L’exposition aux IPP a été associée à un risque accru d’infections graves, avec une augmentation globale d’environ 30 %. Des risques accrus ont été observés pour les infections du tube digestif (aHR : 1,52), de la sphère ORL (aHR : 1,47), des voies respiratoires inférieures (aHR : 1,22), au niveau des reins ou des voies urinaires (aHR : 1,20) et du système nerveux (aHR : 1,31) ; l’augmentation concernait les infections bactériennes (aHR : 1,56) et virales (aHR : 1,30).

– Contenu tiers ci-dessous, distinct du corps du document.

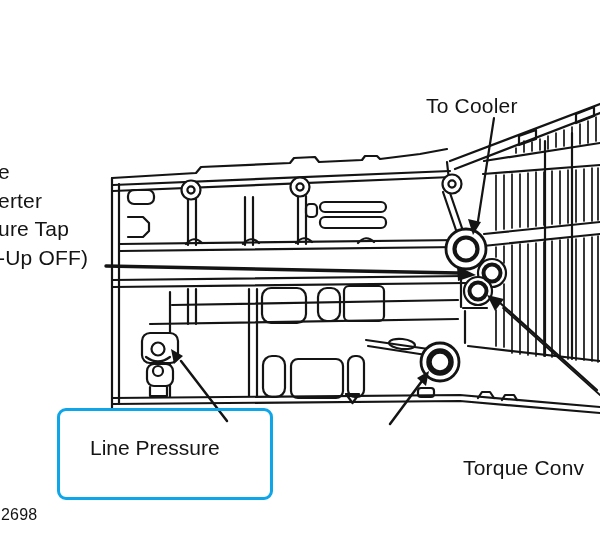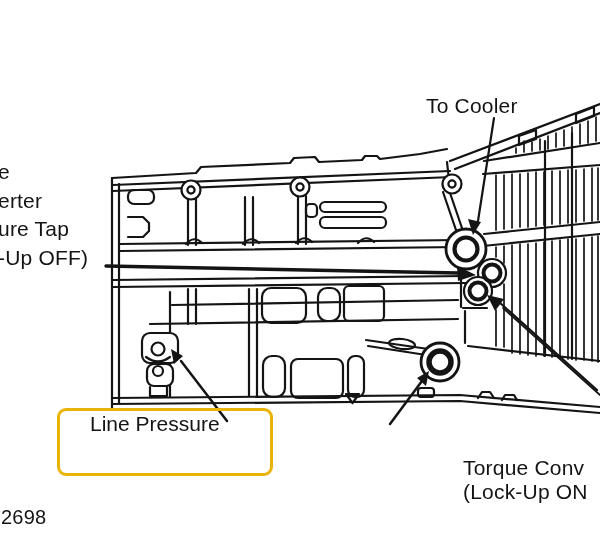"Line Pressure" .highlight-box { border: 3px solid #eab308 -> 3px solid #0ea5e9; padding: 0 0 0 30px -> 24px 0 0 30px }
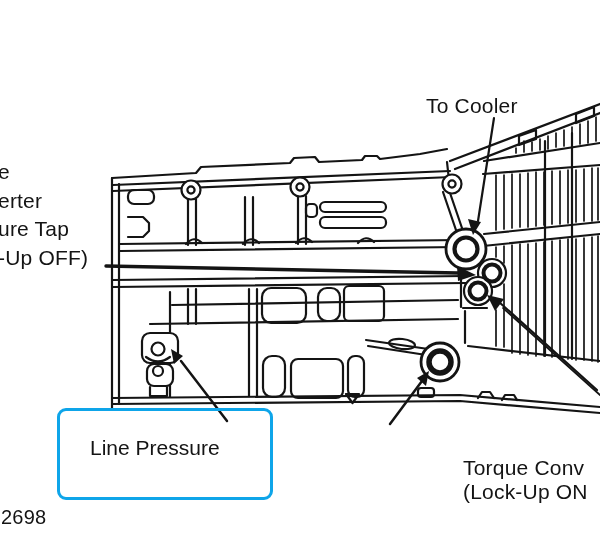"(Lock-Up ON" div { html: <div>(Lock-Up ON</div> -> none }
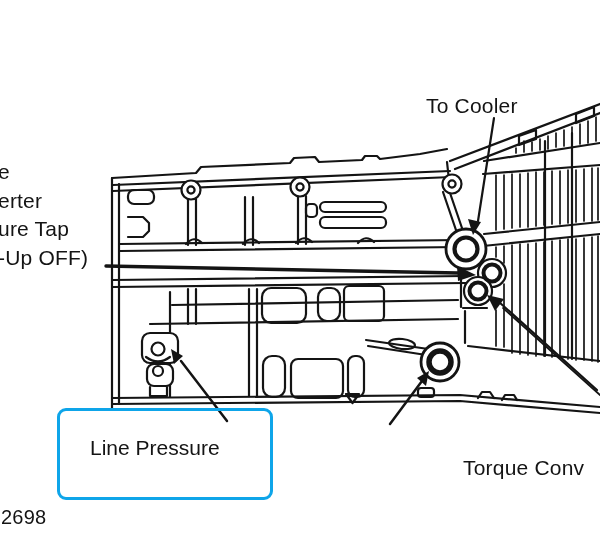"2698" .fig-num { font-size: 20px -> 16px }
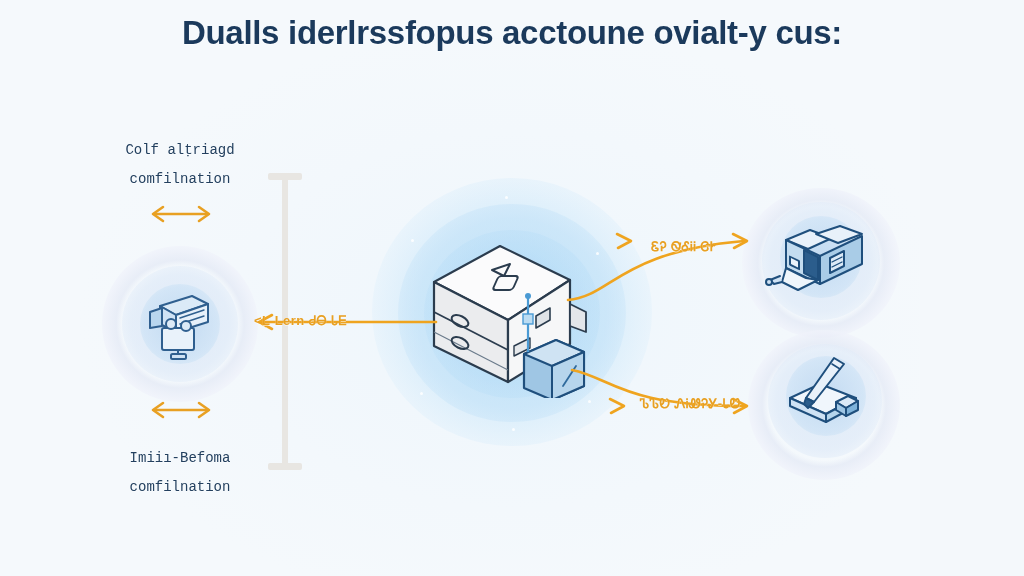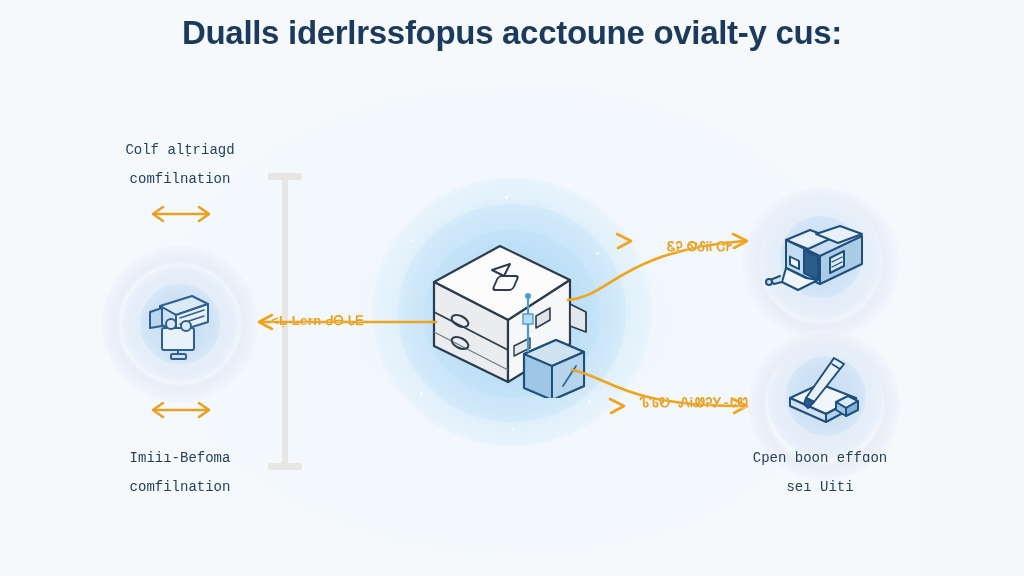"ᏋᎮ ᏫᡃᎴᎥᎥ ᏣᎨ" div.arrow-label { left: 667px -> 651px }
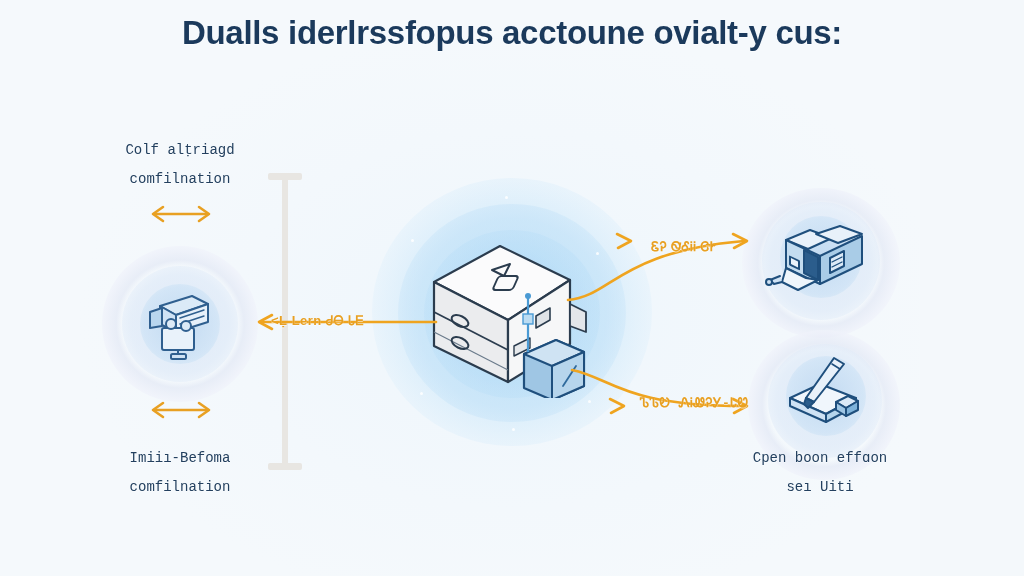"<Ḷ Lern ᏧᎾ ᏓᎬ" div.arrow-label { left: 271px -> 254px }
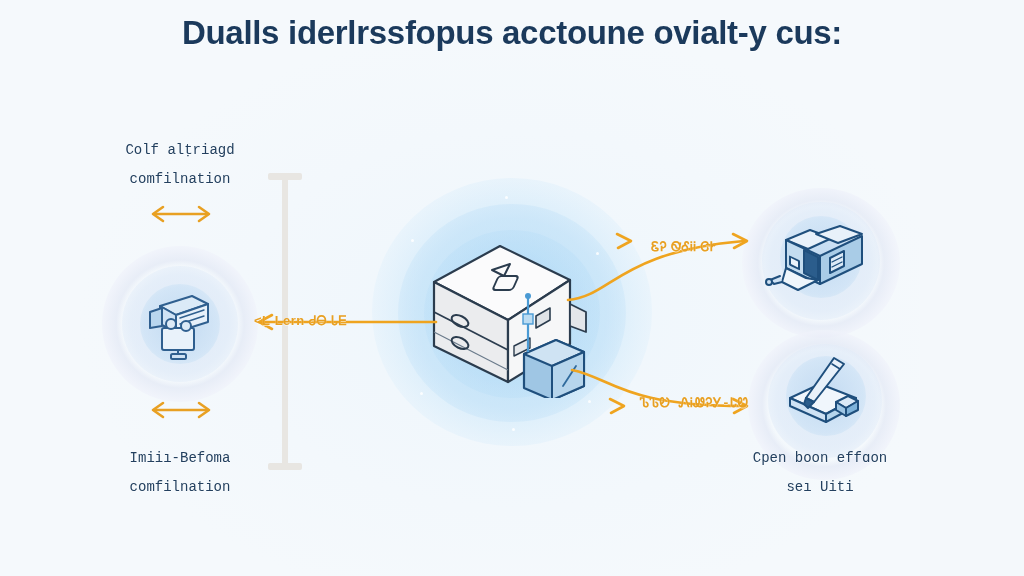"ᏖᏖᎧ ᏁᎥᏪᎮᎩ-ᏓᏬ" div.arrow-label { font-family: Liberation Mono, monospace -> none }
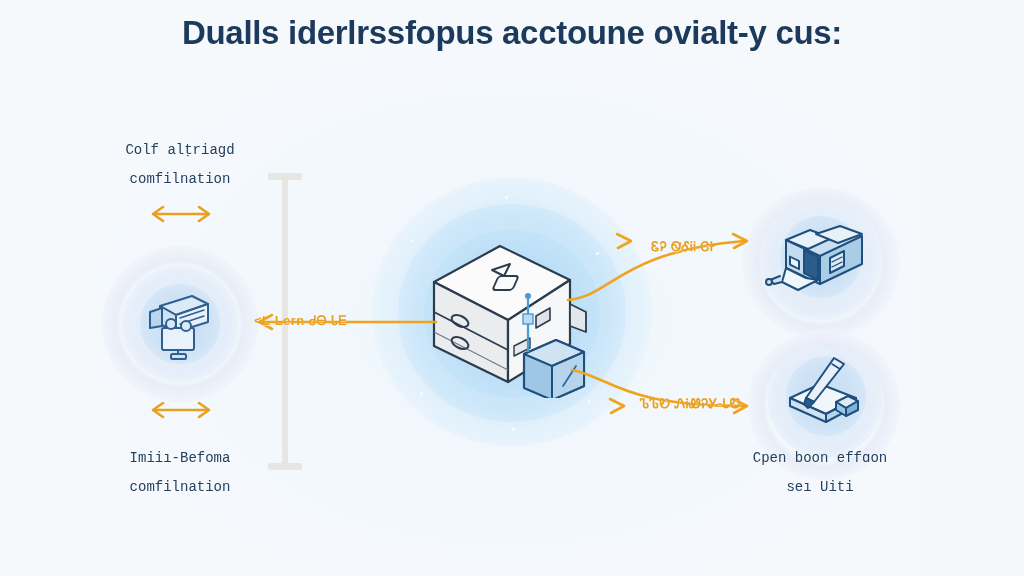"Cpen boon effɑon" div.node-label { html: <div>Cpen boon effɑon seı Uiti</div> -> none }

Au regard de ces résultats, les auteurs concluent que les inhibiteurs de la pompe à protons ne devraient pas être utilisés sans indication claire dans cette population.
Quelles indications ?
Les IPP n’ont pas d’AMM avant l’âge de 1 an. Cependant, les recommandations en cours autorisent leur utilisation quel que soit l’âge (y compris hors AMM) en cas de reflux pathologique prouvé ou d’œsophagite érosive. Toutefois, elles suggèrent de passer par plusieurs étapes avant de les prescrire (figure). Tout d’abord, en cas de suspicion de RGO pathologique (c’est-à-dire lorsqu’il est responsable de symptômes importants et/ou de complications), on recommande en première intention les mesures hygiénodiététiques (fractionnement des biberons, épaississement du lait…). Si elles ne sont pas suffisantes : mettre en place pendant 2 à 4 semaines une éviction des protéines de lait de vache, l’APLV étant le principal diagnostic différentiel. On utilise un hydrolysat de PLV ou une formule d’acides aminés à la place du lait habituel chez les nourrissons sous lait artificiel ; pour ceux allaités de façon exclusive : régime strict d’éviction chez la mère.

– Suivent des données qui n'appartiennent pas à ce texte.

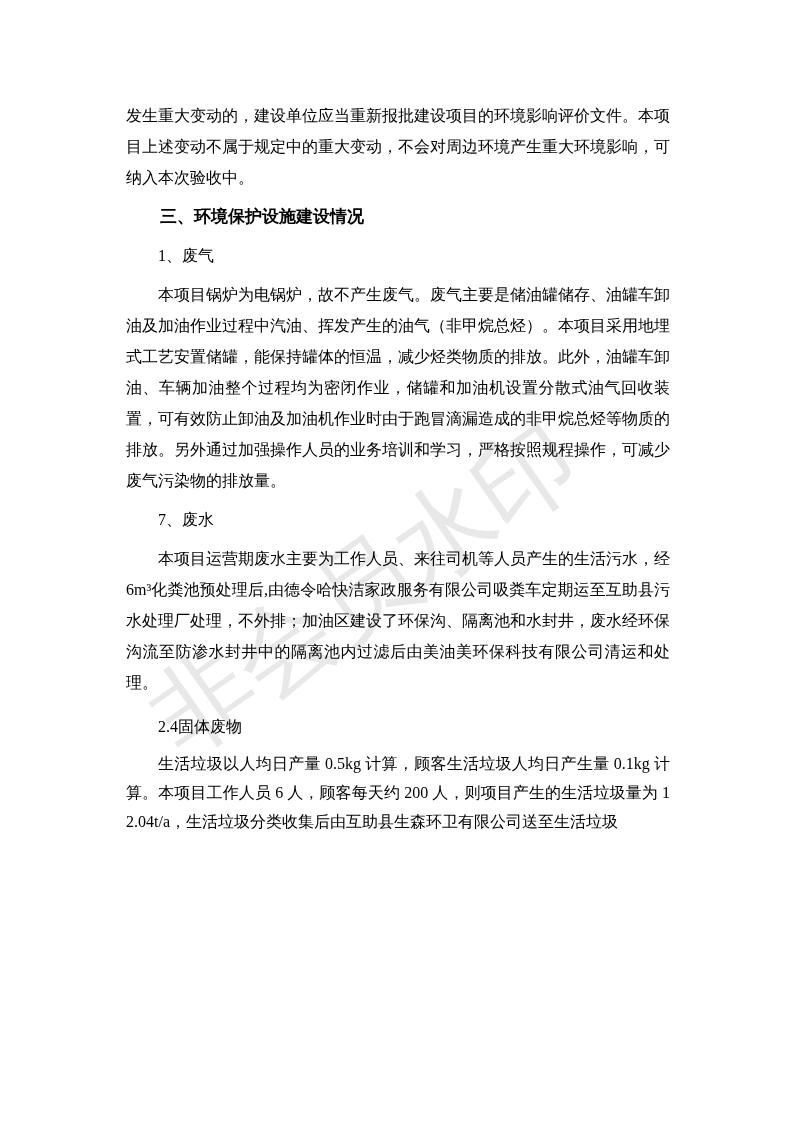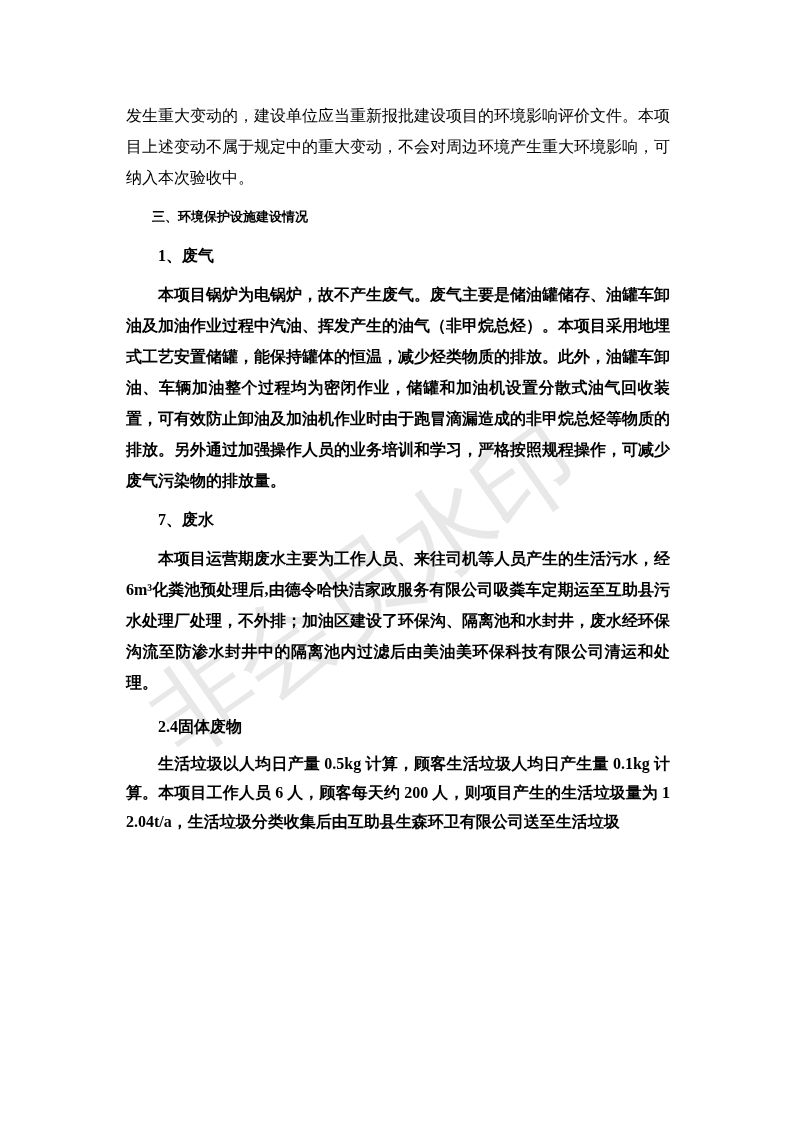"三、环境保护设施建设情况" .block.heading { font-size: 13px -> 17px }
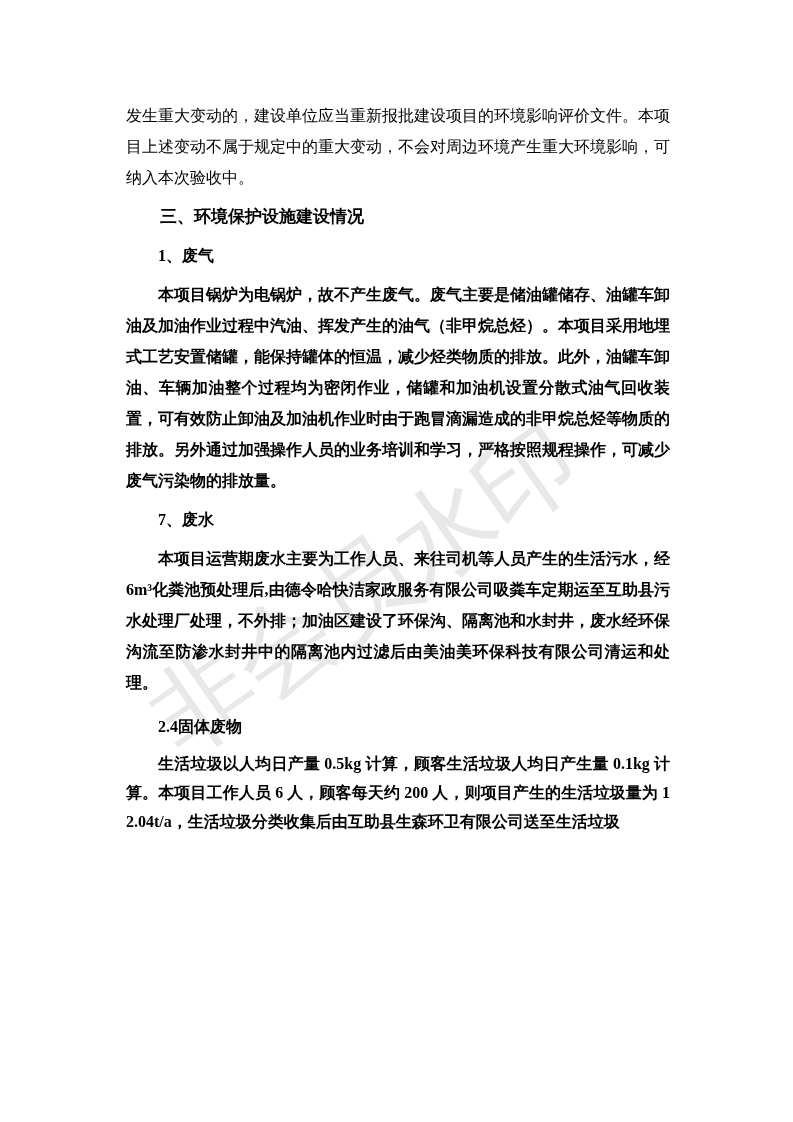"1、废气" .block.indent { font-weight: bold -> none }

En l’absence d’amélioration au bout de 2 à 4 semaines, l’European Society for Paediatric Gastroenterology, Hepatology and Nutrition (ESPGHAN) recommande de prendre l’avis d’un gastroentérologue pédiatre ou d’introduire un traitement d’épreuve par IPP (à donner 30 minutes avant le premier repas de la journée). Son efficacité doit être réévaluée après 7 jours, afin de l’arrêter s’il est inefficace. En cas d’amélioration, il peut être poursuivi pendant au maximum 8 semaines au total. Si les symptômes persistent sous IPP ou en cas d’échec de sevrage, une endoscopie œso-gastro-duodénale est indiquée pour identifier des lésions érosives ou des diagnostics différentiels.
Attention : la mucoviscidose, les suites d’une atrésie de l’œsophage ou d’une hernie diaphragmatique et le polyhandicap – situations où le reflux est susceptible d’être plus sévère – nécessitent parfois un traitement par IPP au long cours. Une prise en charge spécialisée est donc nécessaire.
Nobile C. RGO ou allergie au lait de vache ? Rev Prat (en ligne) 22 juin 2022.
Mouterde O. Reflux gastro-œsophagien chez l’enfant. Rev Prat Med Gen 2022;336(1068);296-8.